I think we could redescribe this anxiety about freedom as an anxiety about desire itself. What do we imagine we might want when we’re not under surveillance? Or under surveillance from a variety of different kinds of people. We tend to imagine ourselves as under surveillance from the usual suspects.
baum: So are you saying that the key psychoanalytic question is who would you be and what would you do if you didn’t feel yourself under surveillance?
phillips: And what would you want?
baum: And that’s the key political question also?
phillips: Yes, working out what you want if there was no one to inhibit you. Although you’d also have to acknowledge that in reality you always would be under surveillance. But it’s still a useful way of imagining things: the self unoppressed by others – that there could be a world of collaboration, and not simply competition and punishment.
baum: One of the problems with democratic politics is the supposition that everybody should be able to speak freely and represent their own wishes. Psychoanalysis appreciates that not everybody knows themselves quite so well. So what looks like a level playing field really isn’t one. People who feel they know what they want get away with an awful lot on the basis of other people not having a clue where to begin, even though this freedom is apparently theirs for the taking.

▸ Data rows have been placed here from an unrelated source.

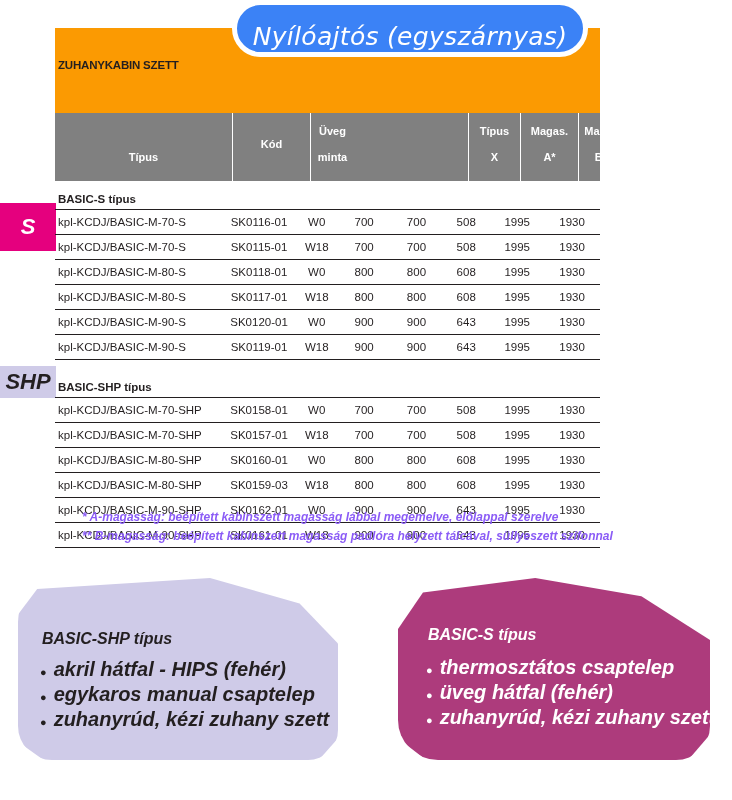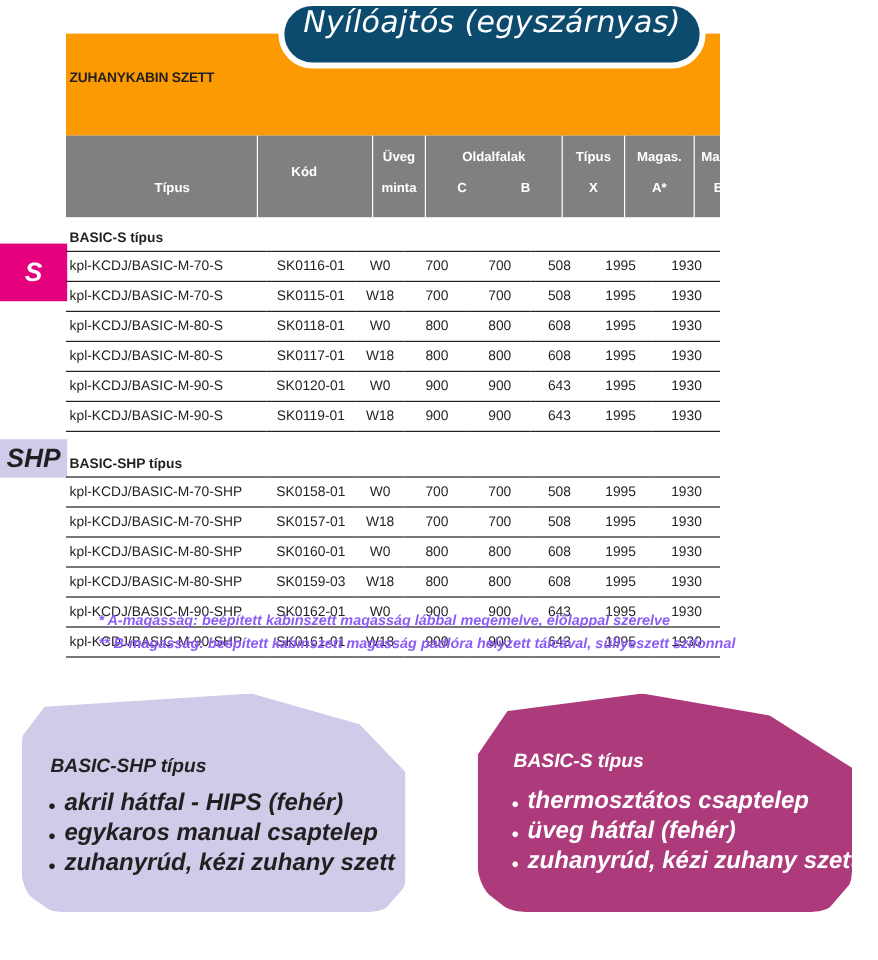"Nyílóajtós (egyszárnyas)" #title-pill { align-items: flex-start -> flex-end; background: #0c4a6e -> #3b82f6 }
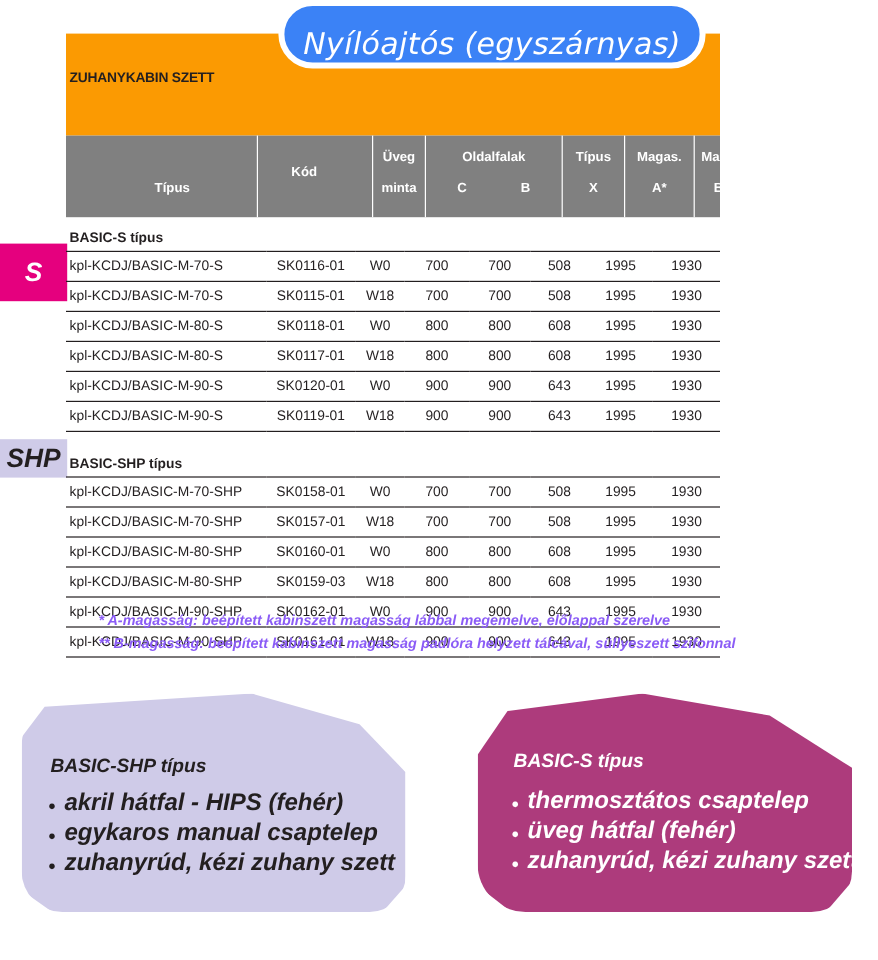"Oldalfalak" div.hcell { html: <div> <div>Oldalfalak</div> <div>C</div> <div>B</div> </div> -> none }
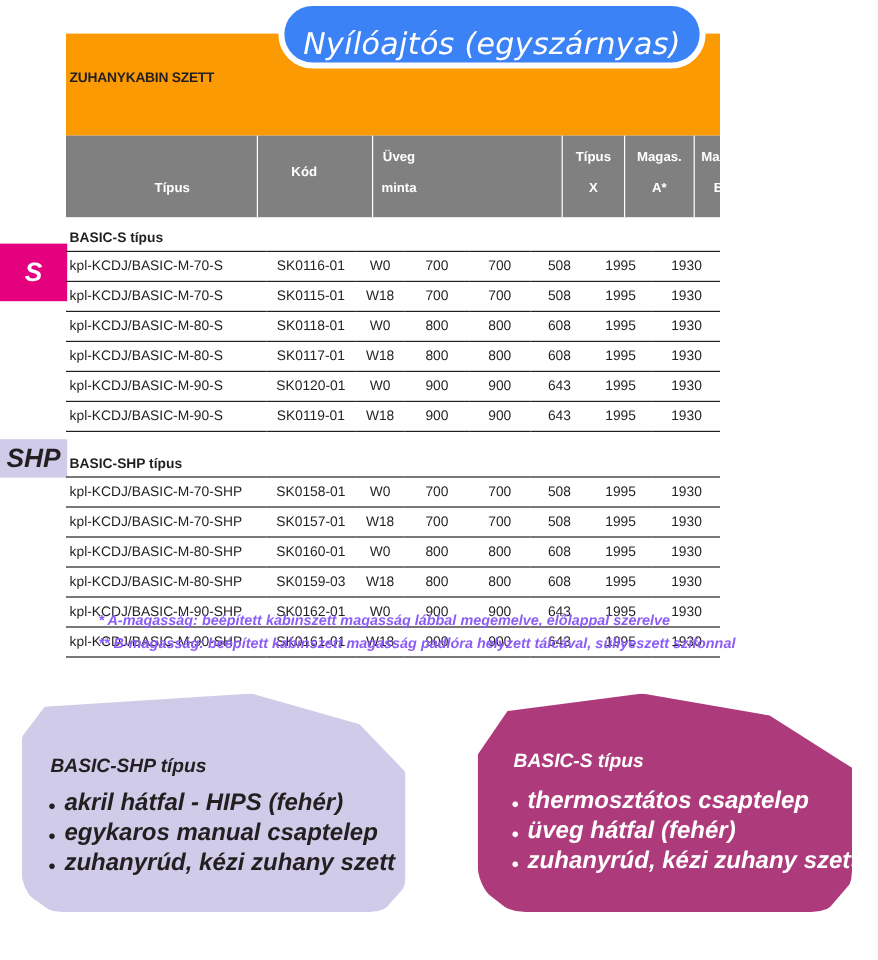"Kód" div.hcell { left: 159px -> 177px }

phillips: And that seems to me to be a very challenging thing: how do you imagine or describe a politics that includes the idea of the unconscious, or the idea that people don’t know what they want? Because politics is all about telling people what they want or eliciting what they think they want. You could think about this on the basis of the idea of self-ownership. The idea that, ‘I know what I need. The question is just: how do I get it from other people?’ As opposed to thinking, ‘I don’t know what I need and the point about relationships is not how to meet my needs but to discover what they are’. Then it’s a collaborative, unfolding process. So I’m not already armed with my needs. They’re made up in exchange, in a relationship.
baum: You said that people come here and they have a lot of projections about what they think you want of them and what your agenda may or may not be. So I imagine you find a lot of specifically political ideas are ascribed to you too?
phillips: Yes, there’s a bit of that, but also I’m perfectly willing to have the conversation, not that that solves the problem. So if I’m asked, I will say. I may also say, ‘I wonder why you’re asking.’ But I don’t think we should be exclusive here. And there’s something silly about not disclosing your political positions. But political positions have to be provisional to some extent because they’re always circumstantial. And it has to be clear that you don’t need people to agree with you.
baum: But there must also be a degree to which the people who seek you out are probably quite aligned with you politically. Is it fairly rare for you to see somebody who’s wildly opposed to your politics?